The decoder devices provided by Plaintiff to its subscribers possess an "addressibility" feature. This feature, when attached, communicates with Plaintiff's central computer. The feature is essential for its billing of pay-per-view programs. Reception of a pay-per-view program is authorized when a command is sent from the central computer to the converter-decoder of the purchasing subscriber, which then decodes the otherwise scrambled picture of the pay-per-view program to be shown.
A charge for the program is documented and generated by the central computer when the corresponding purchase order and authorization command for viewing the program is received and acted upon through the addressibility function of the subscriber's converter. If a converter descrambles the pay-per-view programming, but is not addressable by Plaintiff's computer, the subscriber using that device will receive all cablecasted signals, including premium and pay-per-view programs without charge.
Scrambling is the primary security method used by cable operators, including Plaintiff, to prevent receipt of cable transmissions by subscribers who have not paid for the services. However, it has become possible for persons to install an unauthorized, or "pirate," decoder device or "descrambler" onto Plaintiff's cable system and to receive all of Plaintiff's scrambled programming, without authorization or paying therefor. Without gaining the subscriber's permission to conduct an on-site inspection, Plaintiff cannot detect or prevent the illegal interception of its programming via pirate descramblers.
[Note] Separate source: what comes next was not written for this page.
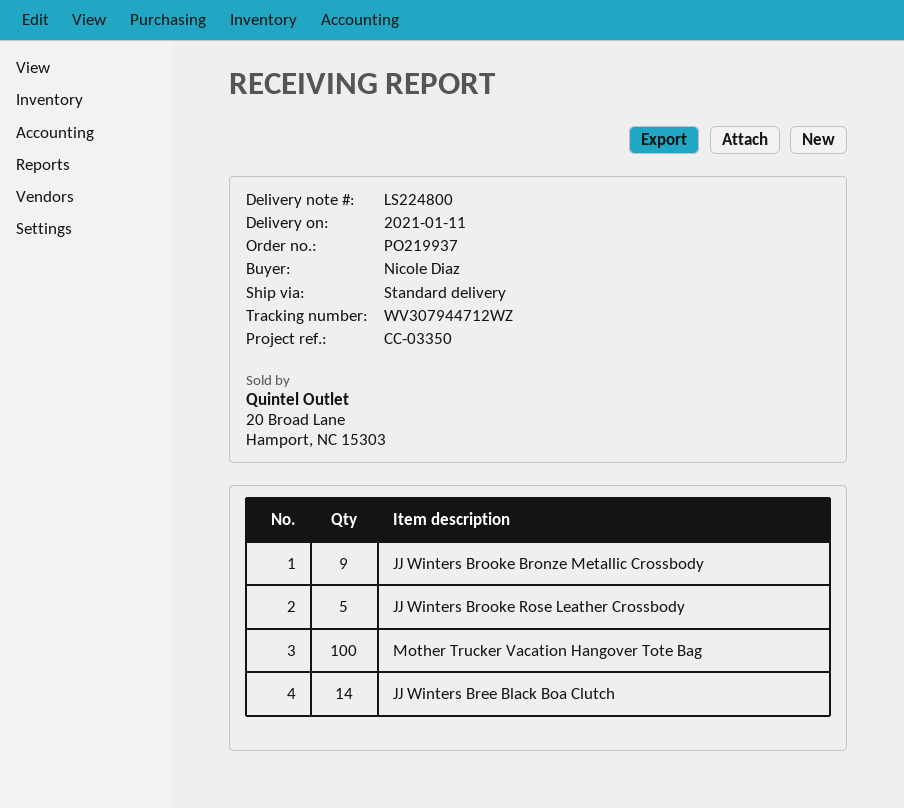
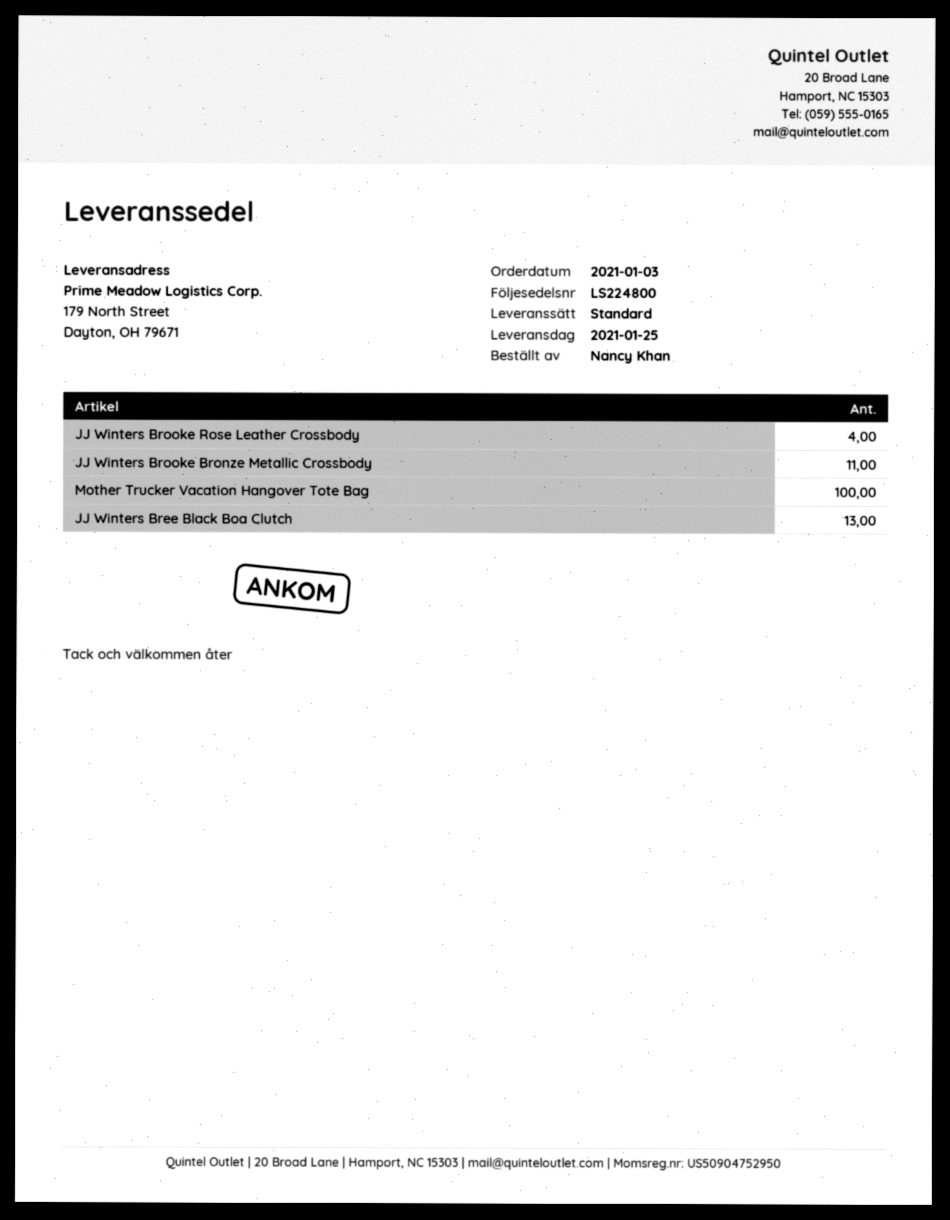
delivery date: 2021-01-11 -> 2021-01-25
ordered by: Nicole Diaz -> Nancy Khan
JJ Winters Brooke Bronze Metallic Crossbody: 9 -> 11
JJ Winters Brooke Rose Leather Crossbody: 5 -> 4
JJ Winters Bree Black Boa Clutch: 14 -> 13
Defendant George Lee owns or operates Defendant Media Tech International, and is an officer or employee of Defendant Videotron Incorporated, a Florida corporation. Defendant Arturo Morales, employed by Defendant Videotron Incorporated, operates or is employed by Defendant E & A Beepers Corporation, a Florida corporation conducting business as E & A Beepers & Cellulars.
Plaintiff alleges that Defendants have engaged in the business of modifying and manufacturing pirate decoder devices. Defendants sell these unauthorized cable television decoders and descramblers, capable of illegally intercepting Plaintiff's scrambled signals, for a profit. Defendants have sold and have assisted in the distribution of these unauthorized devices with the specific knowledge and intent that the devices will be used to intercept and receive Plaintiff's scrambled signals by persons not authorized or paying for Plaintiff's services. Defendants' conduct, in modifying, manufacturing, selling, and distributing the pirate decoders, is violative of §§ 553 and 605 of the Communications Act, and § 812.15(4)(b)(1) of the Florida Statutes.
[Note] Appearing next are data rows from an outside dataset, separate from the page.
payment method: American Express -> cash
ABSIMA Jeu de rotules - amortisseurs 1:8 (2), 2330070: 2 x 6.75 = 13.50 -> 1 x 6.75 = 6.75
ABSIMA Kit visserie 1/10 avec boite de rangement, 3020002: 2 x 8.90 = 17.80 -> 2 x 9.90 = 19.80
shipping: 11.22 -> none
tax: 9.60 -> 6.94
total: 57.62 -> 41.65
Upon information communicated by the Metro Dade Police Department of an imminent search and seizure at Defendants' facilities, Plaintiff became aware of Defendants' illicit enterprise. Defendants had been the subjects of a sting operation conducted by state and local law enforcement, who had been investigating Defendants' operations for several months. The investigation revealed that Defendants were operating a large-scale pirate decoder modification and sale business. Defendants' premises, which were held out to the public as distributors of electronics, were used as fronts for Defendants' illegal decoder business. Through this multi-agency investigation, it was discovered that Defendants sold their devices to over-the-counter customers, and filled a substantial amount of telephone orders received from throughout the United States as a result of nationwide advertising.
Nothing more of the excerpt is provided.